■ TASK PROMPT ■
The answer must repeat every record exactly, with all pictures omitted.

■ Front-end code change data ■
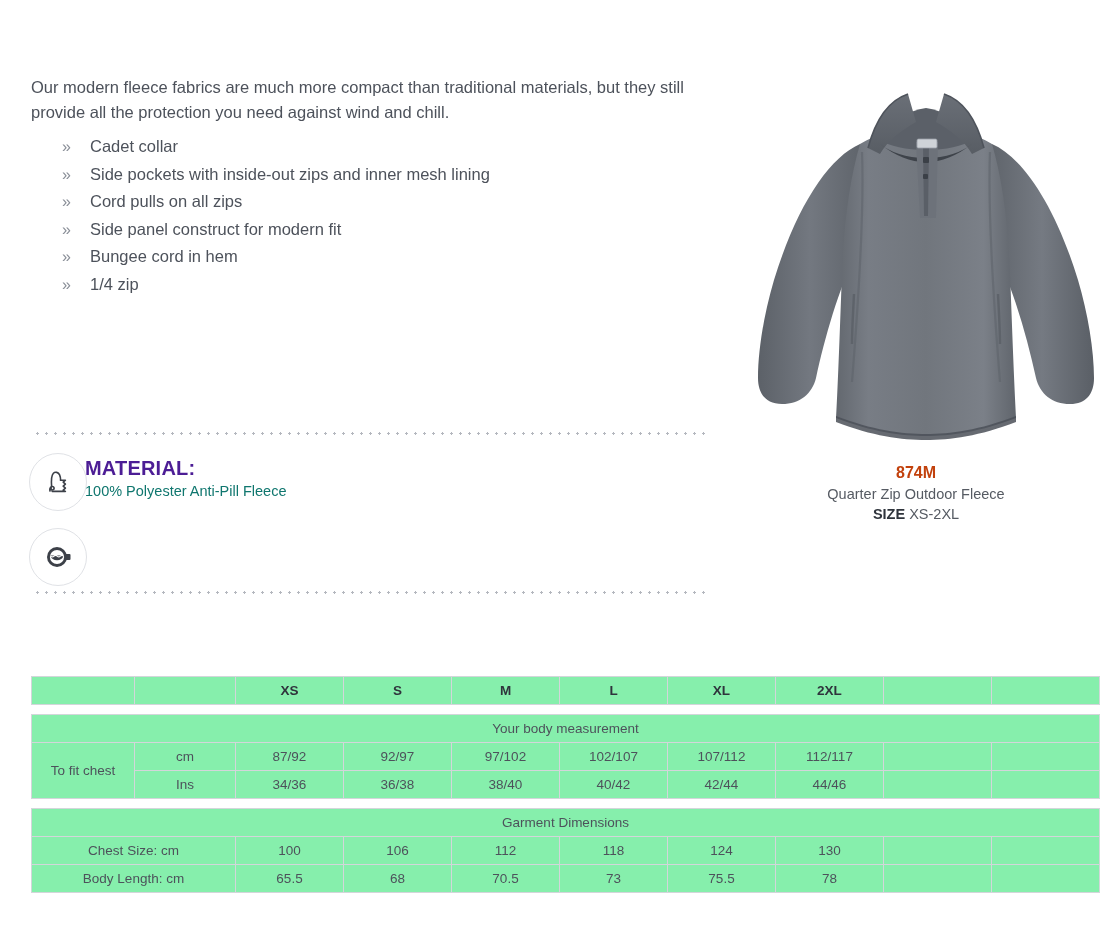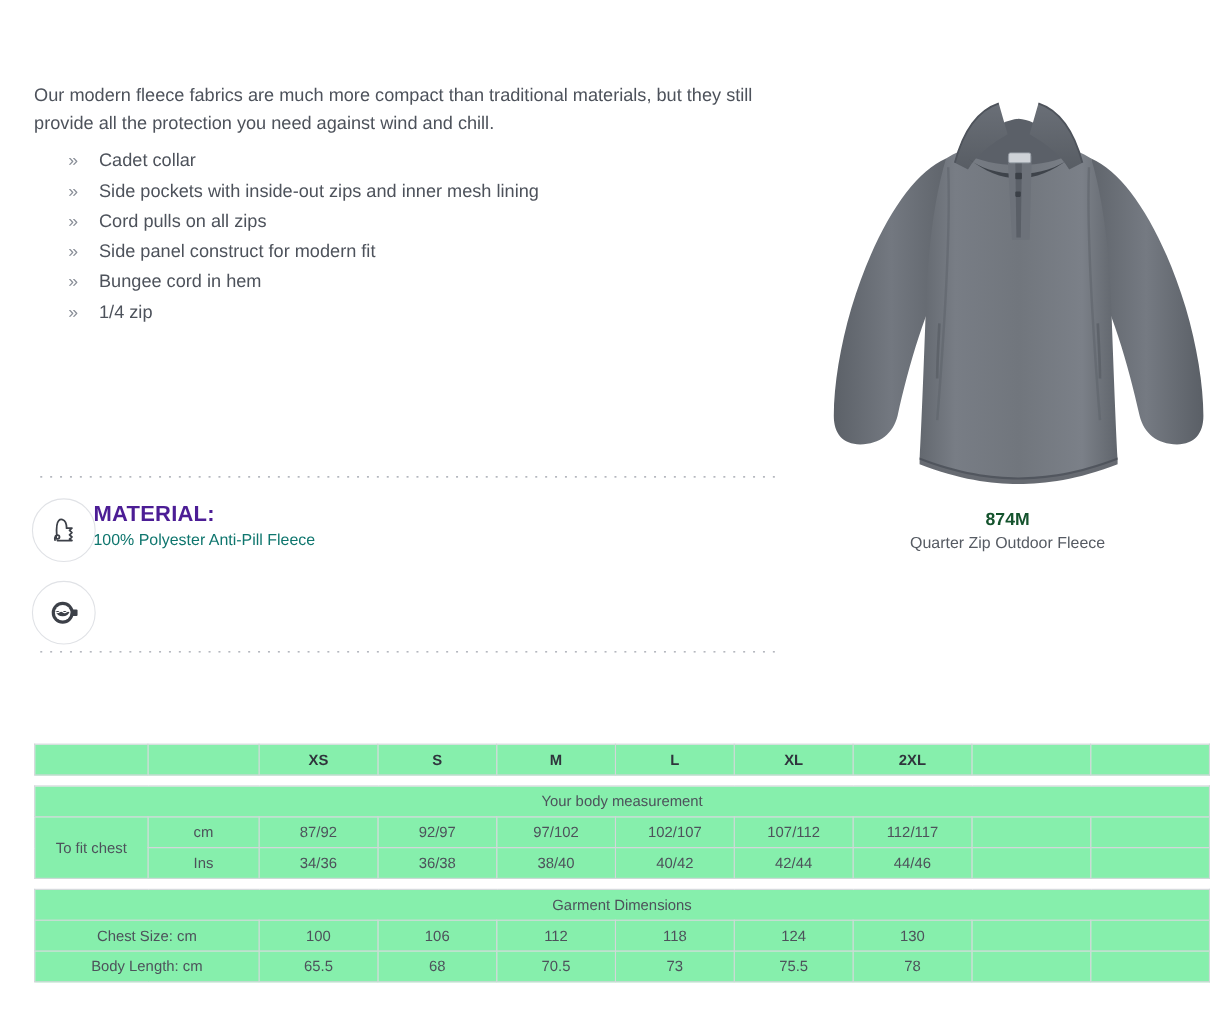"874M" .caption-code { color: #14532d -> #c2410c }
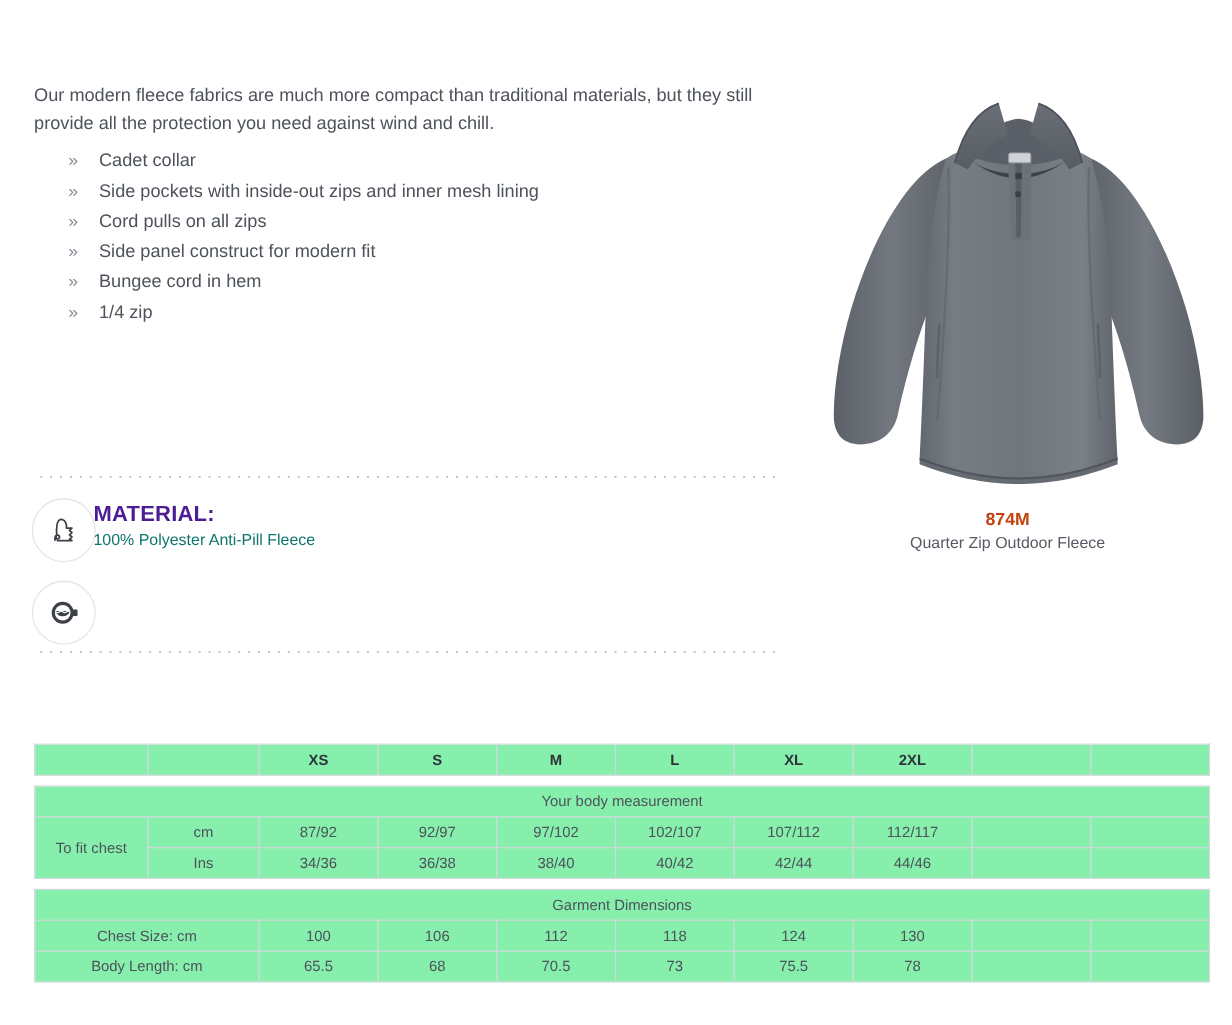"SIZE XS-2XL" div.caption-size { html: none -> <div> <b>SIZE</b> <span>XS-2XL</span> </div> }
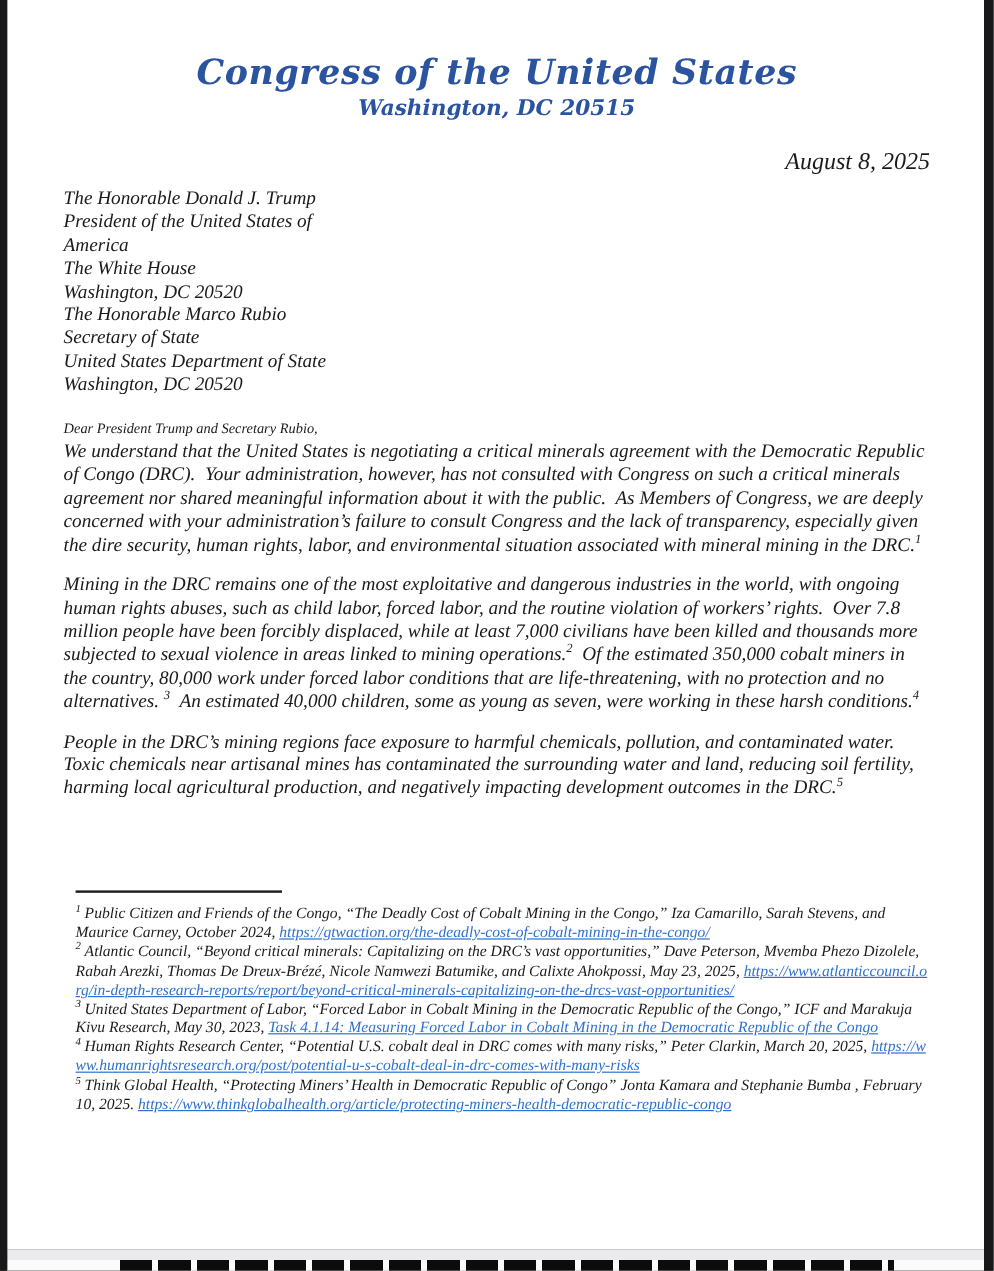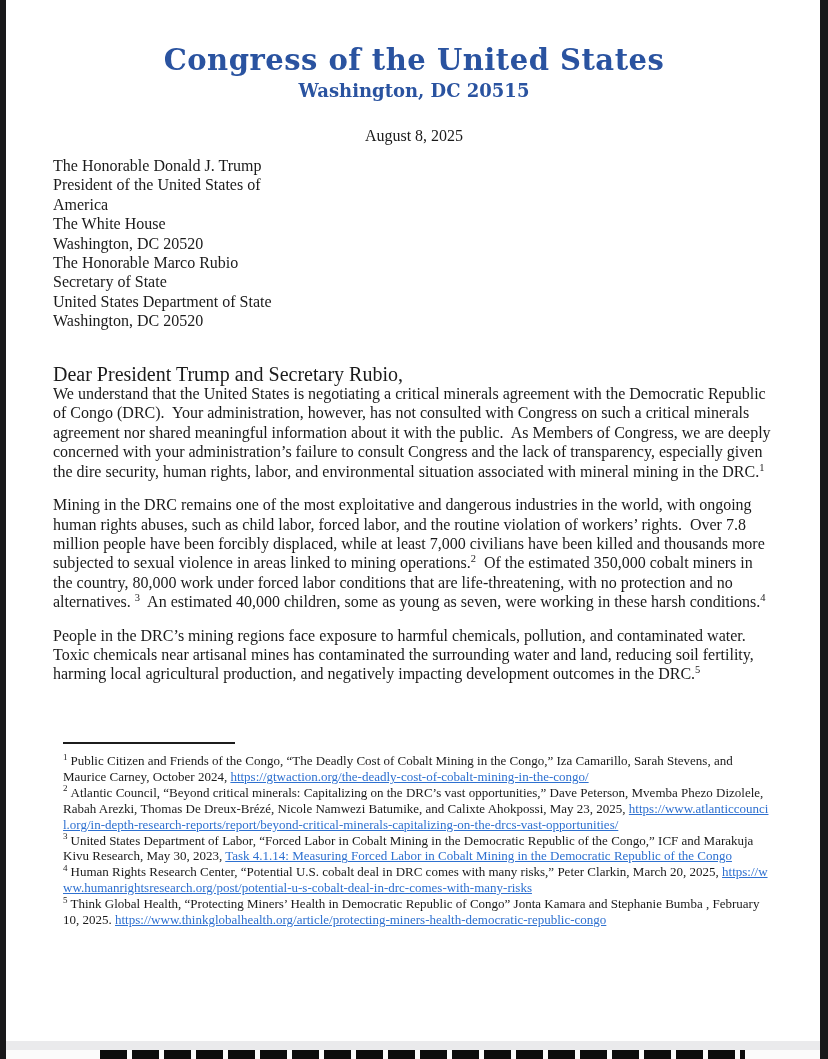"Congress of the United States" .page { font-style: none -> italic }
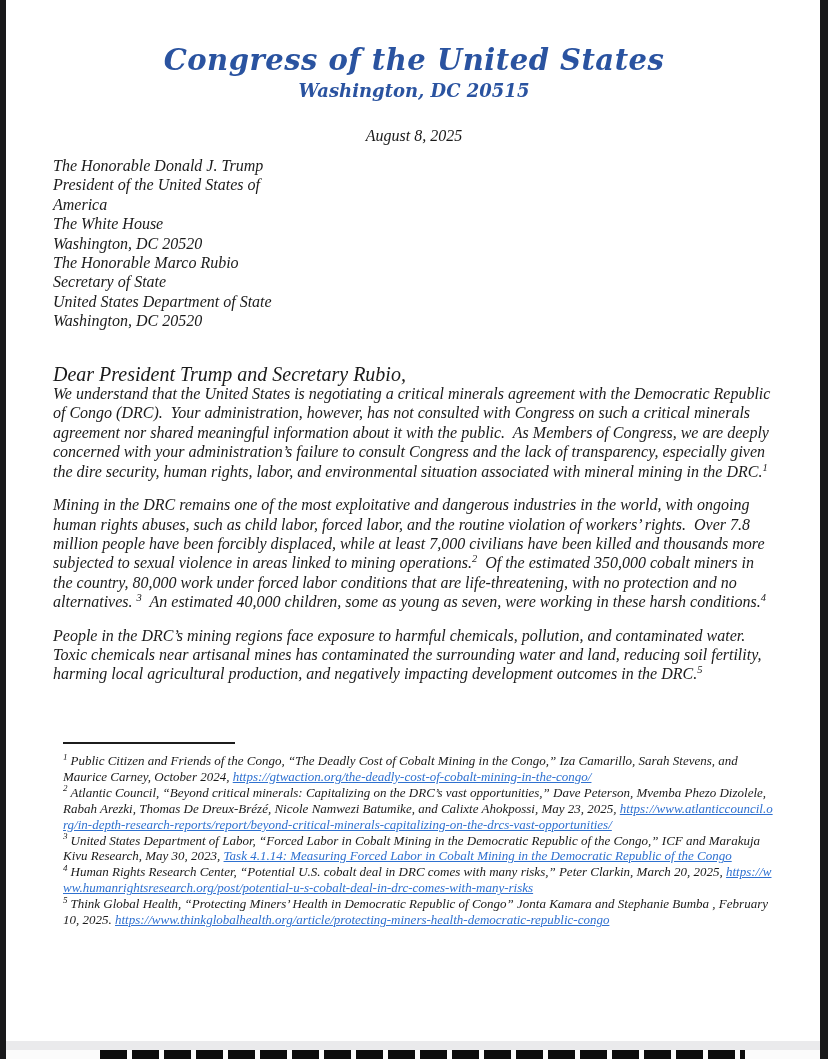"August 8, 2025" .date { font-size: 16px -> 20px; text-align: center -> right }
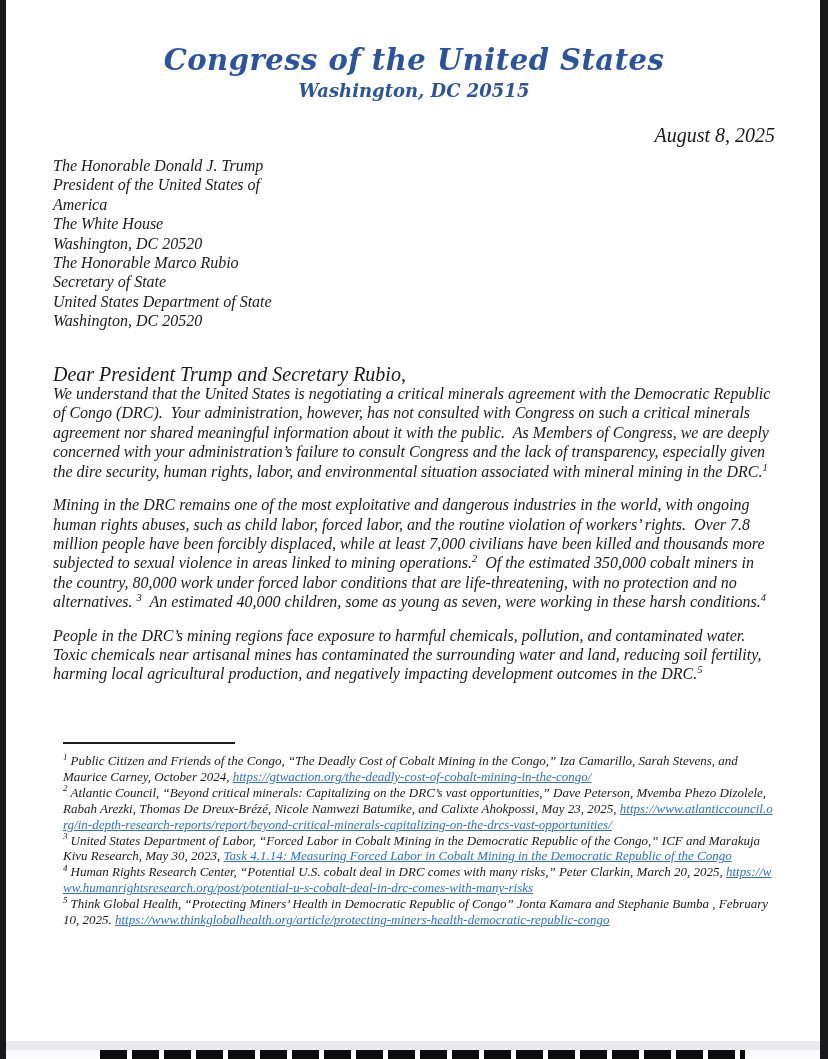"Dear President Trump and Secretary" .salutation { font-size: 20px -> 12px; margin-top: 34px -> 17px }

■ ANSWER AREA ■
"874M" .caption-code { color: #14532d -> #c2410c }
"SIZE XS-2XL" div.caption-size { html: none -> <div> <b>SIZE</b> <span>XS-2XL</span> </div> }
"Congress of the United States" .page { font-style: none -> italic }
"August 8, 2025" .date { font-size: 16px -> 20px; text-align: center -> right }
"Dear President Trump and Secretary" .salutation { font-size: 20px -> 12px; margin-top: 34px -> 17px }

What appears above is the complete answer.